Looking back at 2007, there were many ups and downs in the area of health and health care. Here are a few of the top items that kept my attention.
1. Getting Rid of Trans-fats. Though the decision was made in the end of 2006, in wasn't until July 2007 when The New York City Board of Health's decision to adopt the nation’s first major ban on the use of trans fats in restaurant cooking took affect. This set off a chain reaction which is leading to some healthier food in restaurants across America.
2. Medicine just as good as procedures for stable angina. In this study published in the New England journal, over 2000 patients with stable angina (heart disease and chest pain, but no heart attack yet) were randomized to angioplasty (an invasive procedure) or just medications. There was no difference in death or heart attack rate at the end of the study.
3. New asthma guidelines available. Though this arrived with little fanfare in the press, the fully updated NIH asthma guidelines has been anticipated for a decade. The new guidelines give doctors a different approach to asthma focusing on disease control and risk for future events. I am hopeful that his new approach will help curtail the over 2 million ER visits a year due to asthma.

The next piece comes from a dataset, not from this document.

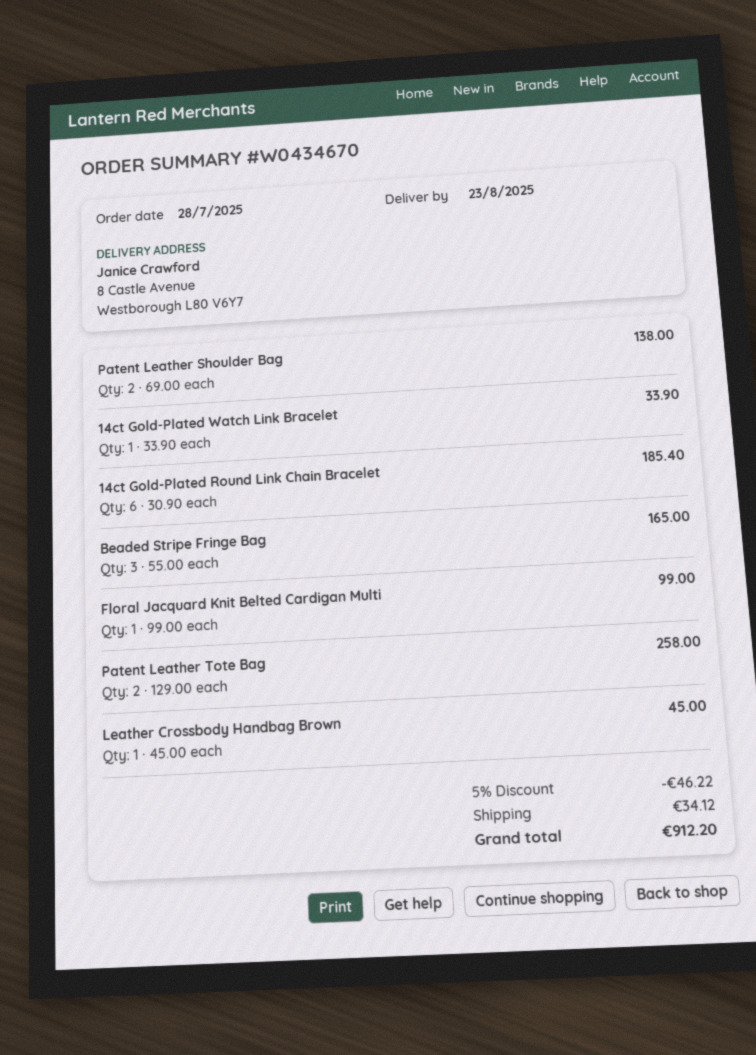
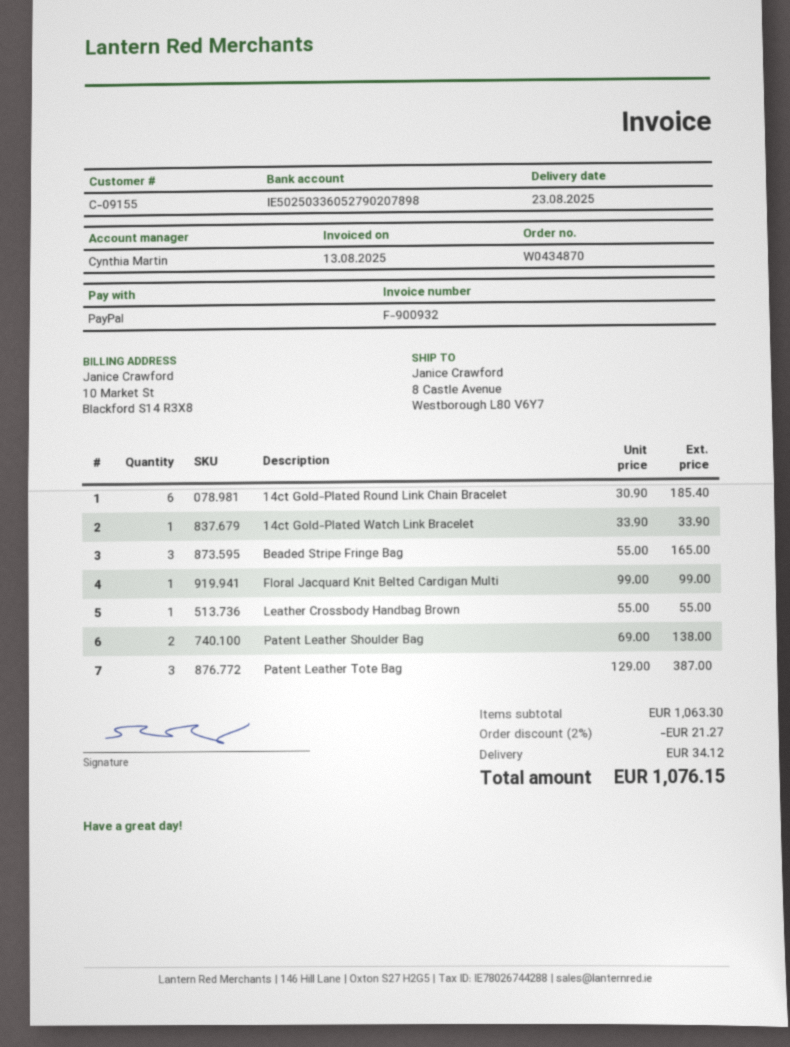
order number: W0434670 -> W0434870
Patent Leather Tote Bag: 2 x 129.00 = 258.00 -> 3 x 129.00 = 387.00
Leather Crossbody Handbag Brown: 1 x 45.00 = 45.00 -> 1 x 55.00 = 55.00
discount: 5% = 46.22 -> 2% = 21.27
total: 912.20 -> 1076.15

4. Breakthrough drug for muscular dystrophy. Also met with little fanfare, likely because it was just a safety study in 4 boys and didn't really change their disease, this recent study is the first real human trial of a drug that knocks out genetic defects. If successful, this approach may not only cure diseases like muscular dystrophy but could be used in other genetic diseases and even cancer.

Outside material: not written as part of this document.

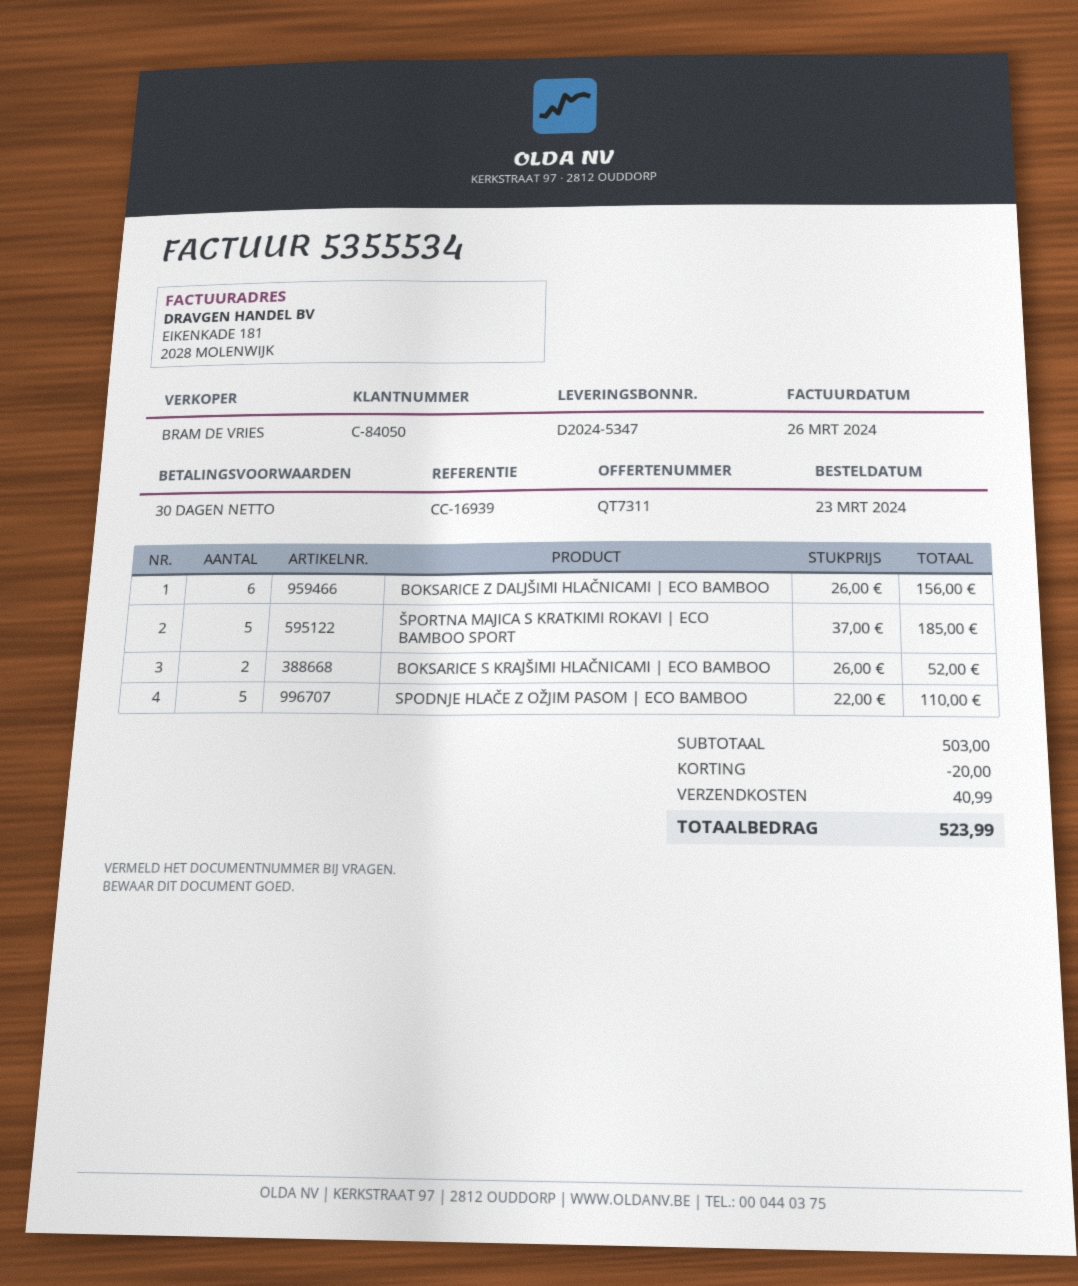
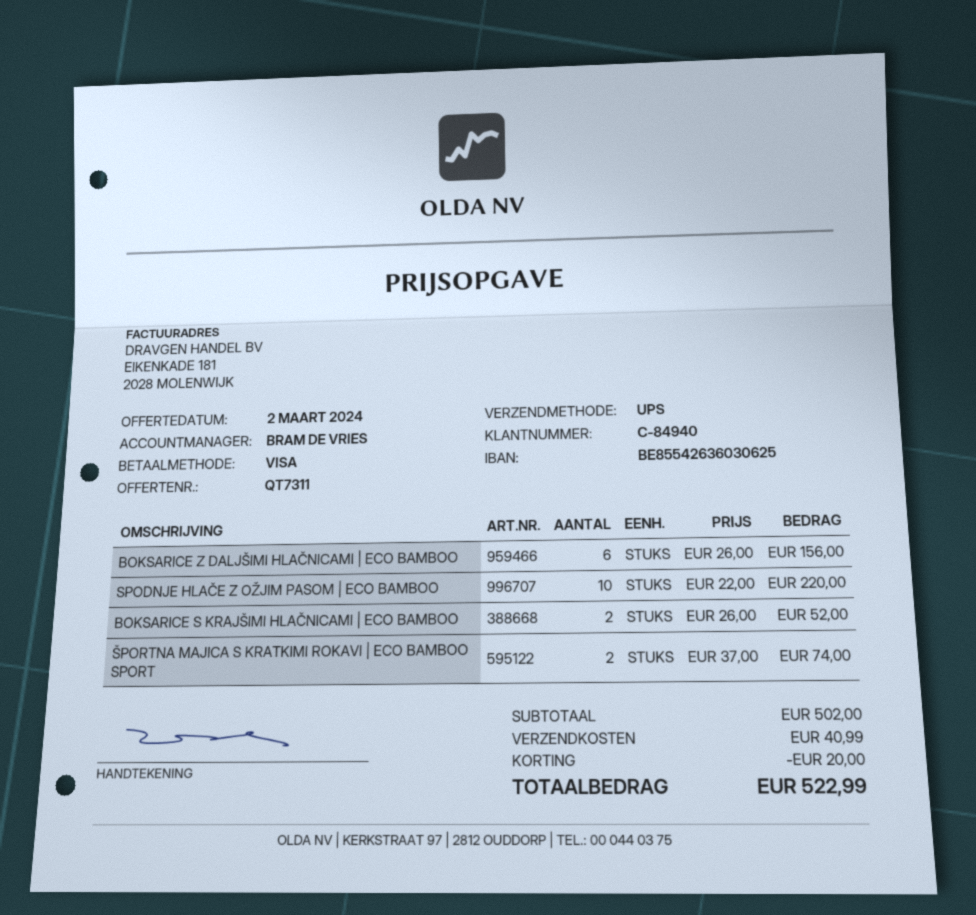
customer number: C-84050 -> C-84940
ŠPORTNA MAJICA S KRATKIMI ROKAVI | ECO BAMBOO SPORT: 5 x 37.00 = 185.00 -> 2 x 37.00 = 74.00
SPODNJE HLAČE Z OŽJIM PASOM | ECO BAMBOO: 5 x 22.00 = 110.00 -> 10 x 22.00 = 220.00
subtotal: 503.00 -> 502.00
total: 523.99 -> 522.99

5. Better ways to find breast cancer. A study published (again) in the New England journal took nearly 1000 women who had been diagnosed with breast cancer in one breast, looked at MRI's of the other breast where mammography was negative. They found lesions in over 100 women, 25% of which were cancer. This and other studies led to changes in guidelines from the American Cancer Society who recommends MRI for certain women at very high risk of breast cancer (20-25% life time risk- you can calculate your risk here).

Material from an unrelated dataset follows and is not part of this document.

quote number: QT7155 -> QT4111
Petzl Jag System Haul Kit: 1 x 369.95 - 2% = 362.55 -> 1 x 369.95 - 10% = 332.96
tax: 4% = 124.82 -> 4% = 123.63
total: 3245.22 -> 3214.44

1. Pfizer pulls Exubera. So many of my diabetic patients who need insulin refuse to every try it because of the idea of injecting themselves. I was one of the first doctors to prescribe the new inhaled insulin, Exubera. Though not perfect, Exubera was a great additional tool in our battle to fight diabetes. Unfortunately, it wasn't making enough money, and Pfizer pulled the plug. I would understand if the company just stopped marketing it, but to stop making it was a hard hit for some patients who saw this product as a life saver.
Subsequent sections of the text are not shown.